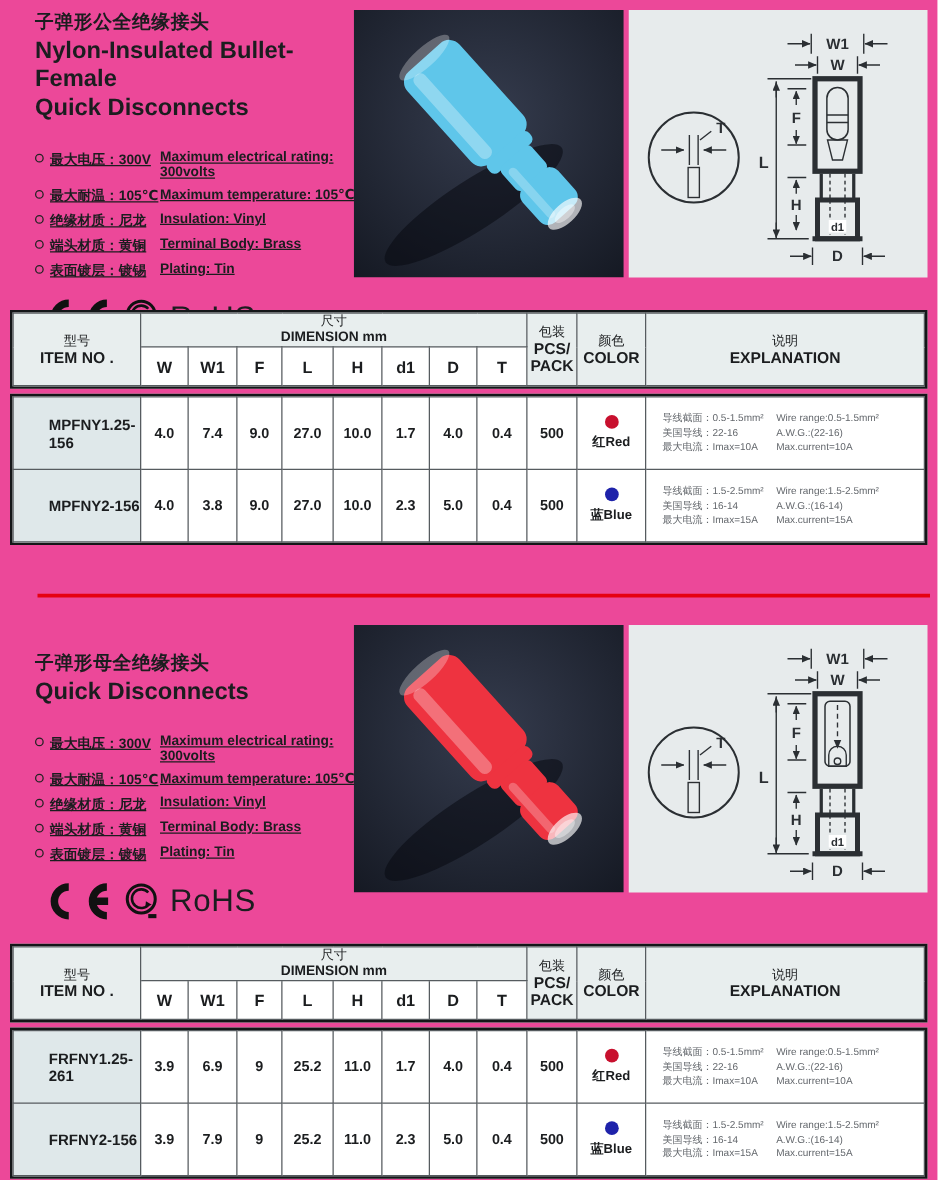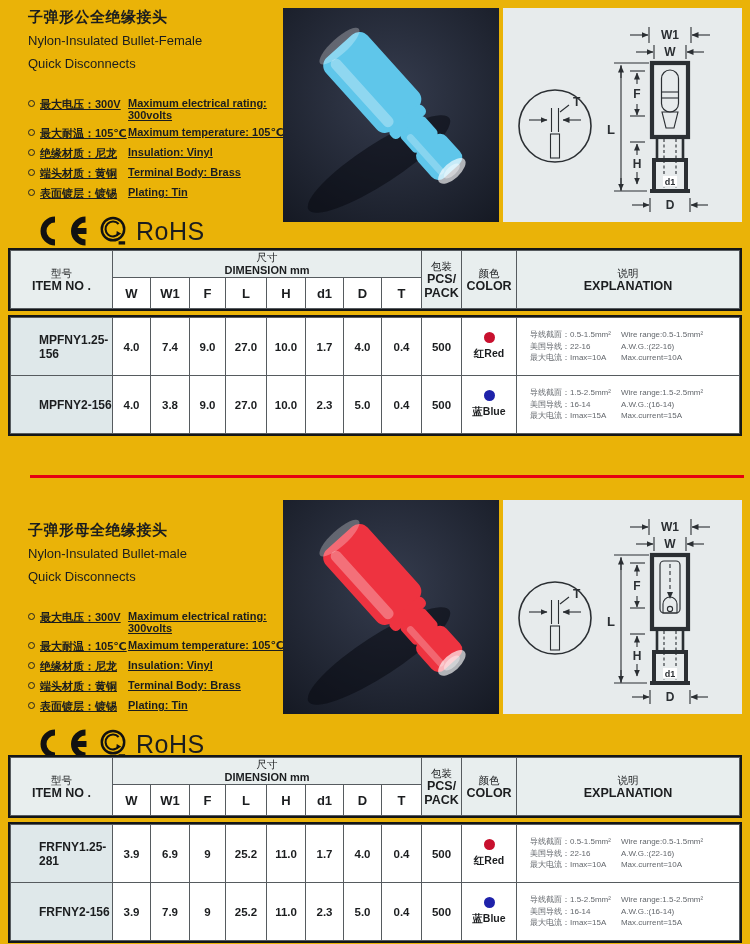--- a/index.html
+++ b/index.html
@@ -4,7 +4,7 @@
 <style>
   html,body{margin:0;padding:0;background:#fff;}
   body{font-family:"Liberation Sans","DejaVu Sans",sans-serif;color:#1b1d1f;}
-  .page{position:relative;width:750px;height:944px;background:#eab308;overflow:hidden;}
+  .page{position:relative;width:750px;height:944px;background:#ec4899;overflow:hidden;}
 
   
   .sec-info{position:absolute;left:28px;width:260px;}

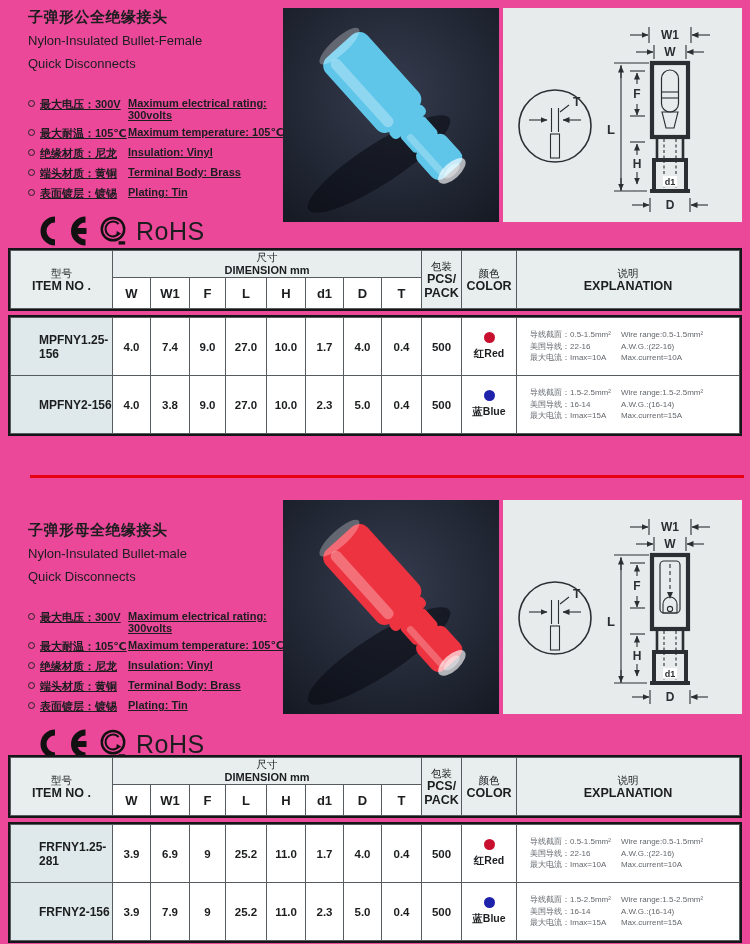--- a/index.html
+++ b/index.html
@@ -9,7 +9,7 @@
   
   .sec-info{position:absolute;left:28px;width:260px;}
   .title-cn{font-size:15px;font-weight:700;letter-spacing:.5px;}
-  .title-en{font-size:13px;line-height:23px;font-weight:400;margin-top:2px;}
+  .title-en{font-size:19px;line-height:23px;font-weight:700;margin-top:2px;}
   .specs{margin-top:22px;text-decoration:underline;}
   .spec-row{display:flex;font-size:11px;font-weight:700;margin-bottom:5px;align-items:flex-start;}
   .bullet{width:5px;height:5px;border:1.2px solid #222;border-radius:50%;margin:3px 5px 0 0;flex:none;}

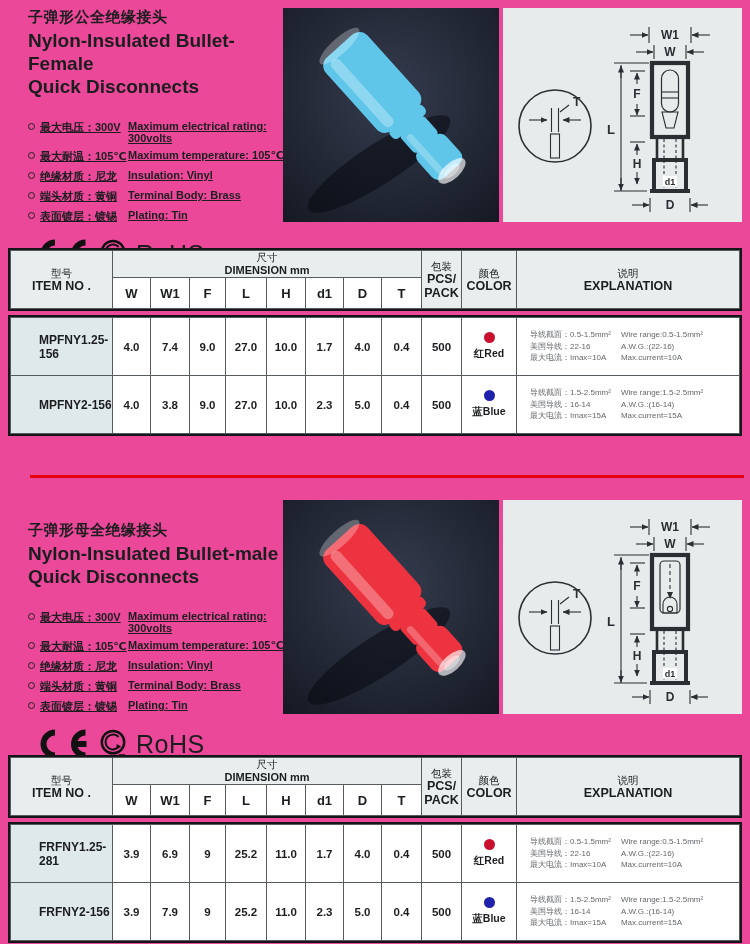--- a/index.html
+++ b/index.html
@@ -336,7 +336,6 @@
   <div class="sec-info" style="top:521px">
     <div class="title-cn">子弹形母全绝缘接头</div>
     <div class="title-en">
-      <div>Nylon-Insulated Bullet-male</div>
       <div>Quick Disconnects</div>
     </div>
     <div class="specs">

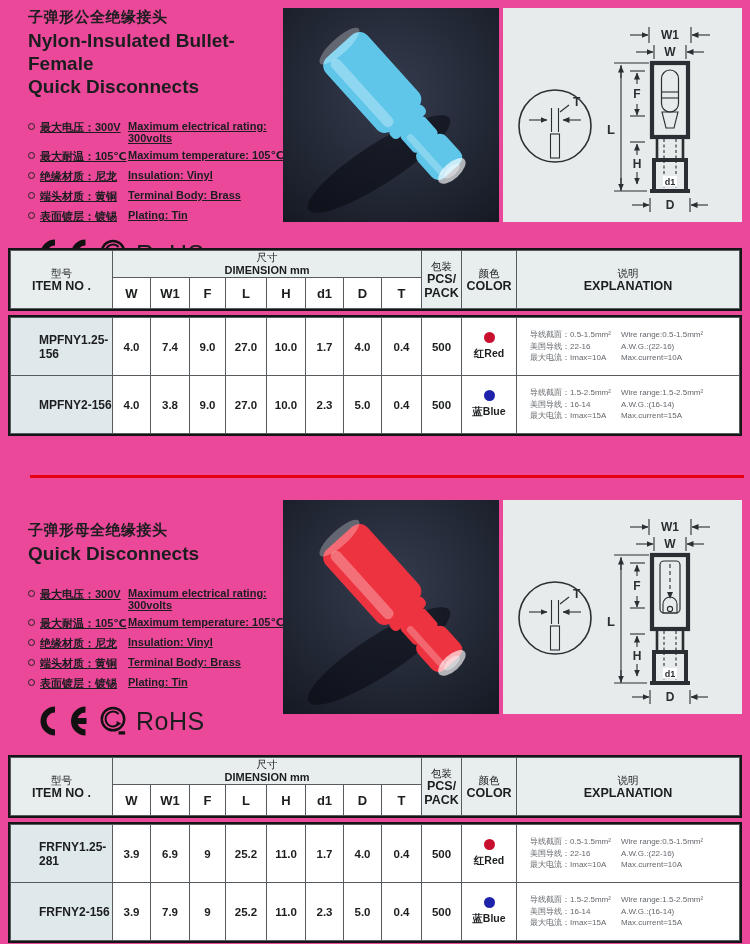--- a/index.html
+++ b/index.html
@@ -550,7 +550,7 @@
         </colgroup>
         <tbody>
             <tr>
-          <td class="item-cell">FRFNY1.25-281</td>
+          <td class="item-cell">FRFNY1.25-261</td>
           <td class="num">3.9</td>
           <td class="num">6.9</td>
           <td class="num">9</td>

+===+

**TRY IT**
An exact restatement of the lines from the one with "</colgroup>" through the last line of the data is the only acceptable answer.

**RESULT OF THIS EXERCISE**
         </colgroup>
         <tbody>
             <tr>
-          <td class="item-cell">FRFNY1.25-281</td>
+          <td class="item-cell">FRFNY1.25-261</td>
           <td class="num">3.9</td>
           <td class="num">6.9</td>
           <td class="num">9</td>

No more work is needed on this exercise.